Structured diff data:
..........
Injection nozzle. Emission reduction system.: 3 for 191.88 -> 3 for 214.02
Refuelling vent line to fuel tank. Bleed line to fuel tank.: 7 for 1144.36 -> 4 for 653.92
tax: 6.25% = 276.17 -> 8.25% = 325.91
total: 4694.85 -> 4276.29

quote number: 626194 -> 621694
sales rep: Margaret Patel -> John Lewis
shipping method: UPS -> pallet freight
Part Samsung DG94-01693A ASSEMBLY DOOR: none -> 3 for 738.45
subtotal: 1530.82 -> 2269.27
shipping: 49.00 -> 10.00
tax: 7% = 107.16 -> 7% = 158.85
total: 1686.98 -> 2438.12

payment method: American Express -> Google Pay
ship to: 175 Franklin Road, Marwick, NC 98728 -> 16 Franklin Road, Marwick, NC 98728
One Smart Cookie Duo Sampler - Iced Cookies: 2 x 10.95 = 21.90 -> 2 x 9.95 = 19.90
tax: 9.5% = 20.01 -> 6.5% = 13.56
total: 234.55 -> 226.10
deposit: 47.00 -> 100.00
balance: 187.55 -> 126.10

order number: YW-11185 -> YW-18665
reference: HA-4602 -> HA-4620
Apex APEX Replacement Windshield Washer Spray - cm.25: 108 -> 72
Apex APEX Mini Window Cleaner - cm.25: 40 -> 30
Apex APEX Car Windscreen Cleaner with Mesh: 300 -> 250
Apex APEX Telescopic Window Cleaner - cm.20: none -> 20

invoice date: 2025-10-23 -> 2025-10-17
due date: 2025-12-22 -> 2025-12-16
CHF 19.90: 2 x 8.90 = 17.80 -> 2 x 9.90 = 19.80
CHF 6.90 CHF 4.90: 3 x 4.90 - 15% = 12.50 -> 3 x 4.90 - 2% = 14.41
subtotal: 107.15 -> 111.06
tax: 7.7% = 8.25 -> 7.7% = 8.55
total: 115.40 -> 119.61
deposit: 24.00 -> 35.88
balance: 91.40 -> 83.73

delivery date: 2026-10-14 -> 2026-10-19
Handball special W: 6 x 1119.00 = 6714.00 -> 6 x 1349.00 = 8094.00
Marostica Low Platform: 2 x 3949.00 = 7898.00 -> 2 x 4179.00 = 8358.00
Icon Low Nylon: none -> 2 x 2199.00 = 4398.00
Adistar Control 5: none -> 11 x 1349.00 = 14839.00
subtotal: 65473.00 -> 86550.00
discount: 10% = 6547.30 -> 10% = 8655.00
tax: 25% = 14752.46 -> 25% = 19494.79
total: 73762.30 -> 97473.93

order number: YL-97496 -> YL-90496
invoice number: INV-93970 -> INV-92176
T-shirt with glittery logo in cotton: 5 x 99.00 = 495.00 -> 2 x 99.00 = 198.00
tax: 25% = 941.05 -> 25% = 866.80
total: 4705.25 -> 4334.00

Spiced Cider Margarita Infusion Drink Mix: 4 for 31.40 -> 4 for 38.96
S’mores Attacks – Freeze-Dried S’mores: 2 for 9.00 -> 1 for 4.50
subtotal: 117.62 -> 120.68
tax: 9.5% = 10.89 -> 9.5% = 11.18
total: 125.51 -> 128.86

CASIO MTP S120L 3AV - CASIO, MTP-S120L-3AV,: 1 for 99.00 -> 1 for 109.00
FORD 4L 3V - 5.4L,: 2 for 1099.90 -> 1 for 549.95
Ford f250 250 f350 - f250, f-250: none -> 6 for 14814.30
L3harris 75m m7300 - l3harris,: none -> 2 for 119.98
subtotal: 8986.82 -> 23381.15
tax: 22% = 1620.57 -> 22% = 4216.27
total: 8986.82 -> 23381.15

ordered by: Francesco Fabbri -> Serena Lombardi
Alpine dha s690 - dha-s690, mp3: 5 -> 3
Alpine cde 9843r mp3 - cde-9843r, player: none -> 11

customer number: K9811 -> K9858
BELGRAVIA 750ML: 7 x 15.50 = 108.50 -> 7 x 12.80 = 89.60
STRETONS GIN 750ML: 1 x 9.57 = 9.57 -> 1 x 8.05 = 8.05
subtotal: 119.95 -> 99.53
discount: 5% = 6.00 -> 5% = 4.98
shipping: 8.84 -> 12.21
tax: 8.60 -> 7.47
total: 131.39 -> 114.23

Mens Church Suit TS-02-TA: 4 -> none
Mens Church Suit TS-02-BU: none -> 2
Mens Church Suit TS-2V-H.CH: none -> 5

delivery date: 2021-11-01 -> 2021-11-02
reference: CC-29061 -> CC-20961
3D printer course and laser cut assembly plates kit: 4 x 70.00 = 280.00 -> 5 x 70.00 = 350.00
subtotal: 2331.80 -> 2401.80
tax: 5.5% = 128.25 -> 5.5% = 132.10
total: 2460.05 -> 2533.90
..........
**Activity**
Go through the records and report each line that contains "Window".

**Response below**
Apex APEX Mini Window Cleaner - cm.25: 40 -> 30
Apex APEX Telescopic Window Cleaner - cm.20: none -> 20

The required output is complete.